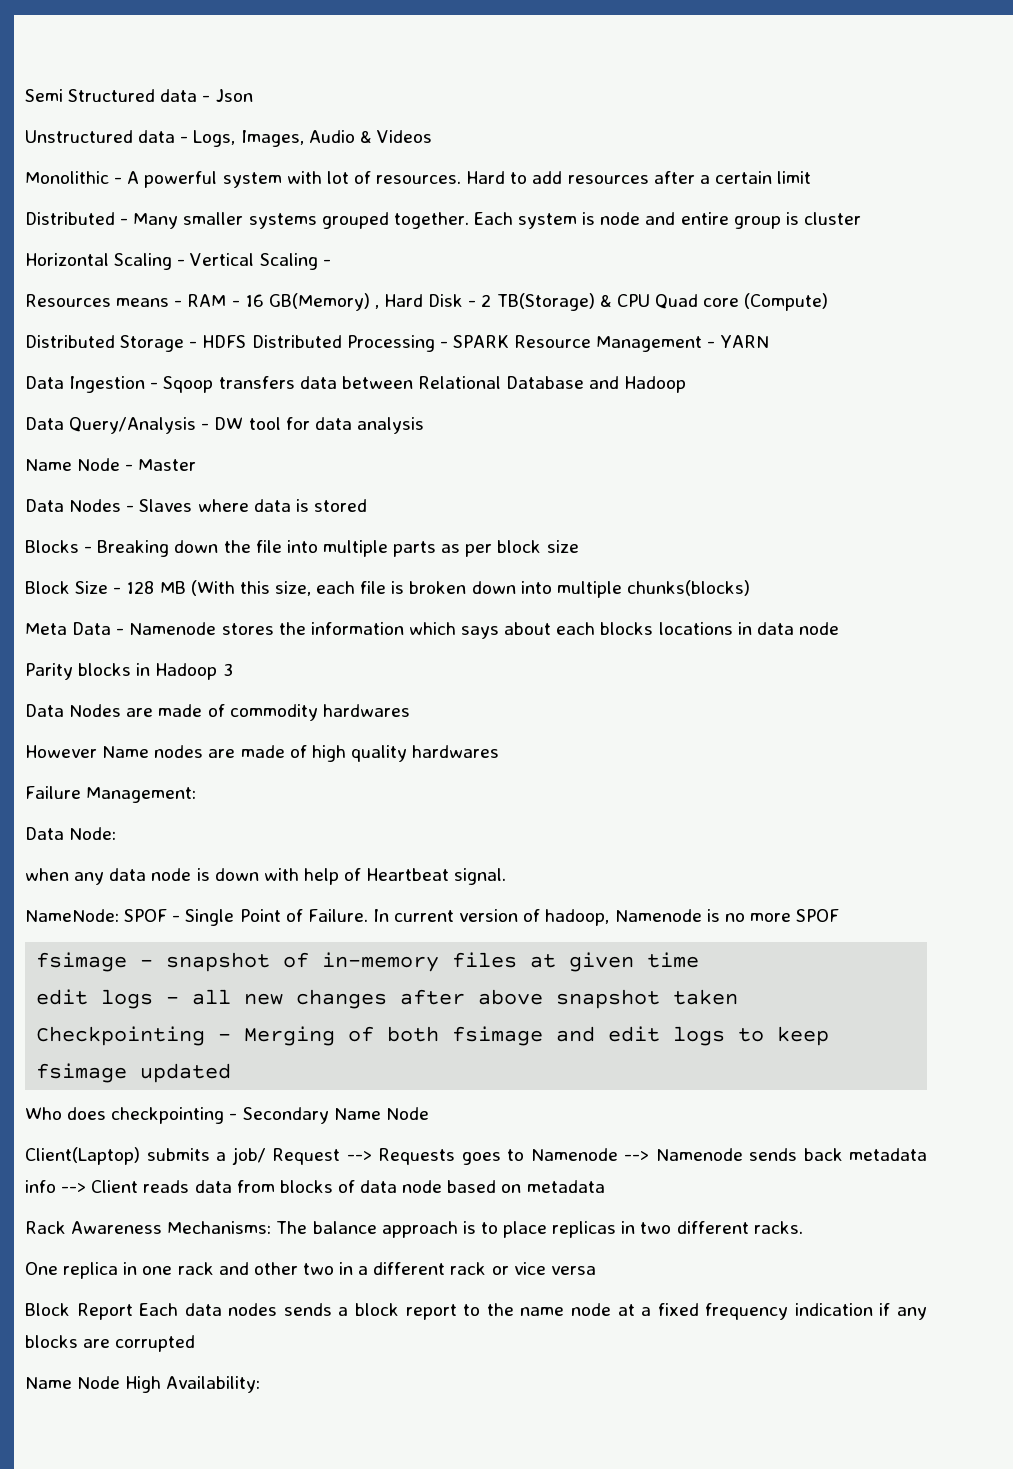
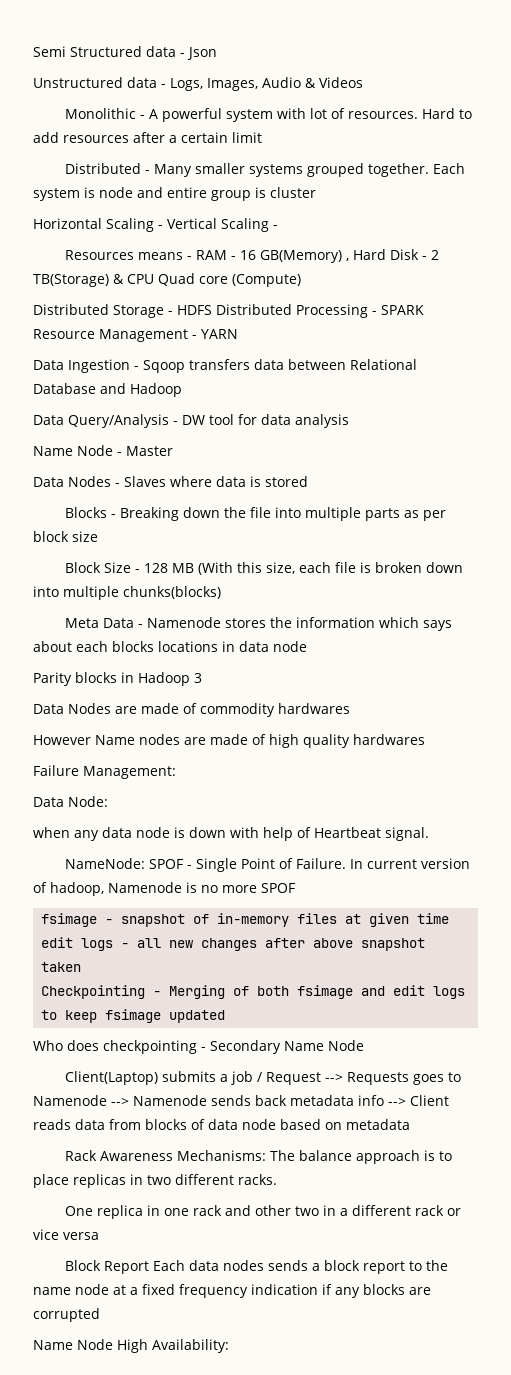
- Client(Laptop) submits a job/ Request --> Requests goes to Namenode --> Namenode sends back metadata info --> Client reads data from blocks of data node based on metadata
+ Client(Laptop) submits a job / Request --> Requests goes to Namenode --> Namenode sends back metadata info --> Client reads data from blocks of data node based on metadata

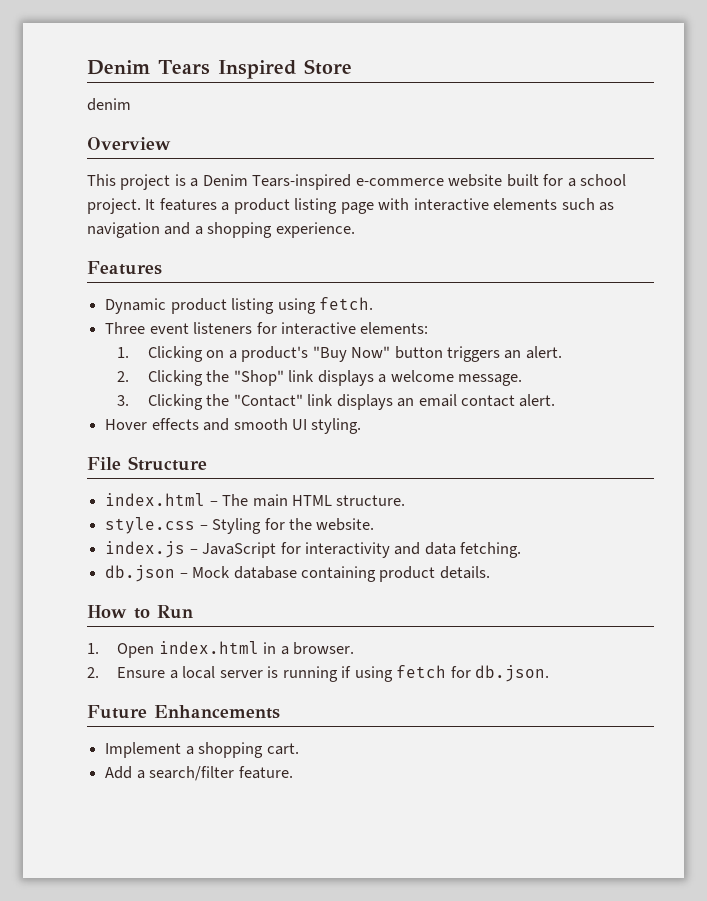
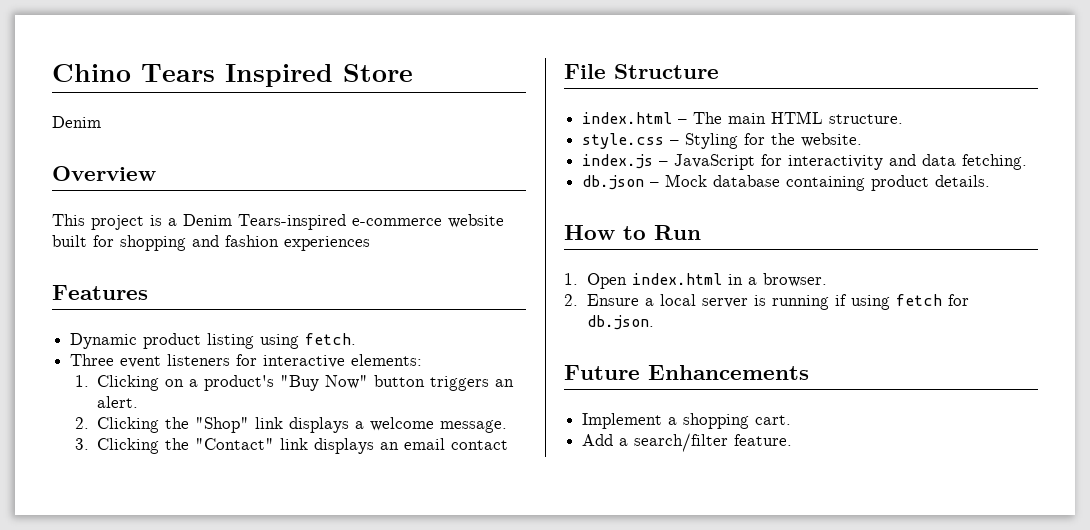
- Denim Tears Inspired Store
- denim
+ Chino Tears Inspired Store
+ Denim
- This project is a Denim Tears-inspired e-commerce website built for a school project. It features a product listing page with interactive elements such as navigation and a shopping experience.
+ This project is a Denim Tears-inspired e-commerce website built for shopping and fashion experiences
- 3. Clicking the "Contact" link displays an email contact alert.
- Hover effects and smooth UI styling.
+ 3. Clicking the "Contact" link displays an email contact

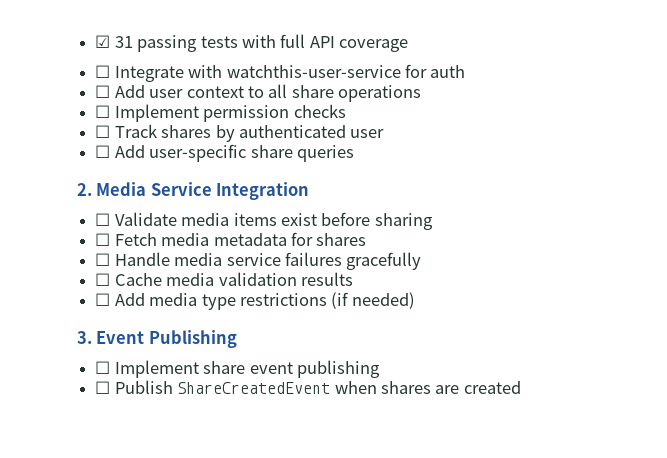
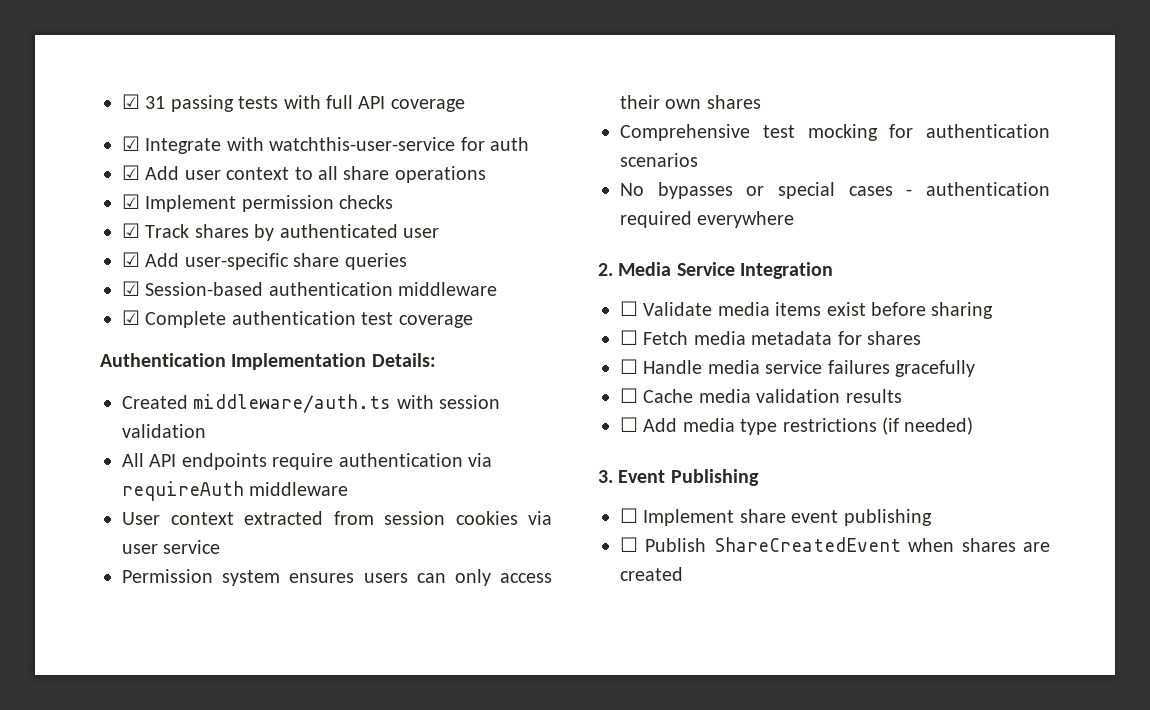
- ☐ Integrate with watchthis-user-service for auth
+ ☑ Integrate with watchthis-user-service for auth
- ☐ Add user context to all share operations
+ ☑ Add user context to all share operations
- ☐ Implement permission checks
+ ☑ Implement permission checks
- ☐ Track shares by authenticated user
+ ☑ Track shares by authenticated user
- ☐ Add user-specific share queries
+ ☑ Add user-specific share queries
+ ☑ Session-based authentication middleware
+ ☑ Complete authentication test coverage
+ Authentication Implementation Details:
+ Created middleware/auth.ts with session validation
+ All API endpoints require authentication via requireAuth middleware
+ User context extracted from session cookies via user service
+ Permission system ensures users can only access their own shares
+ Comprehensive test mocking for authentication scenarios
+ No bypasses or special cases - authentication required everywhere

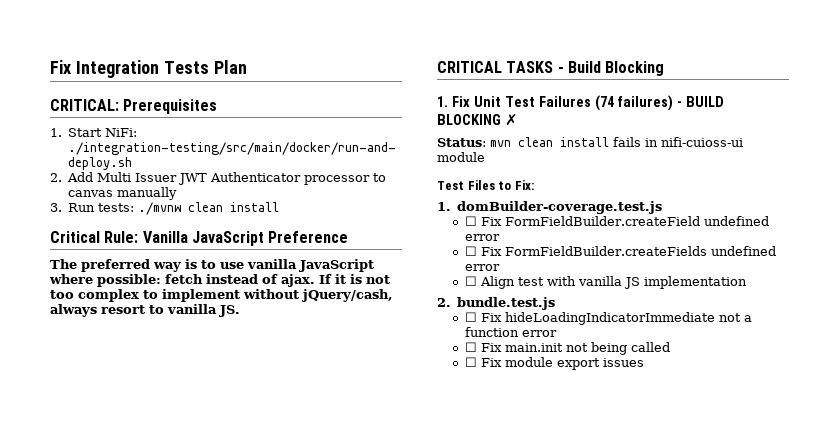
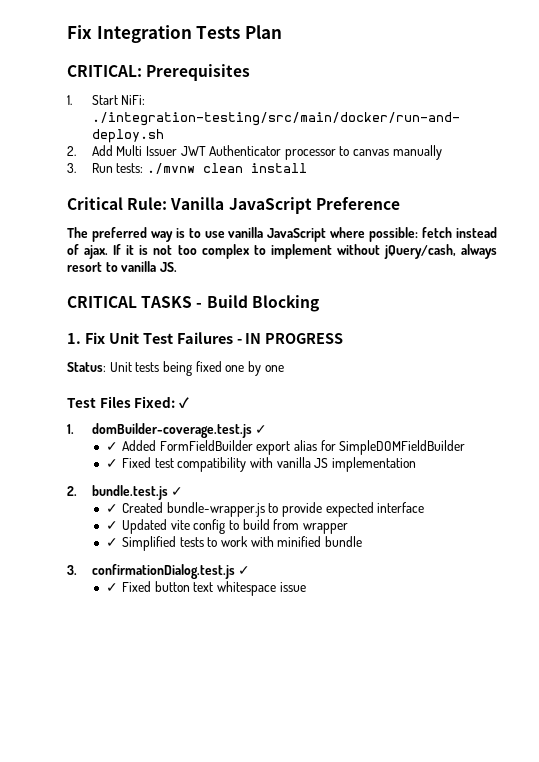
- 1. Fix Unit Test Failures (74 failures) - BUILD BLOCKING ✗
- Status: mvn clean install fails in nifi-cuioss-ui module
+ 1. Fix Unit Test Failures - IN PROGRESS
+ Status: Unit tests being fixed one by one
- Test Files to Fix:
+ Test Files Fixed: ✓
- 1. domBuilder-coverage.test.js
- ☐ Fix FormFieldBuilder.createField undefined error
- ☐ Fix FormFieldBuilder.createFields undefined error
- ☐ Align test with vanilla JS implementation
+ 1. domBuilder-coverage.test.js ✓
+ ✓ Added FormFieldBuilder export alias for SimpleDOMFieldBuilder
+ ✓ Fixed test compatibility with vanilla JS implementation
- 2. bundle.test.js
- ☐ Fix hideLoadingIndicatorImmediate not a function error
- ☐ Fix main.init not being called
- ☐ Fix module export issues
+ 2. bundle.test.js ✓
+ ✓ Created bundle-wrapper.js to provide expected interface
+ ✓ Updated vite config to build from wrapper
+ ✓ Simplified tests to work with minified bundle
+ 3. confirmationDialog.test.js ✓
+ ✓ Fixed button text whitespace issue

* * * *

**About this task:**
Report the number of lines, in the entries above, that contain the word "service", without any other text.

**Task solution:**
3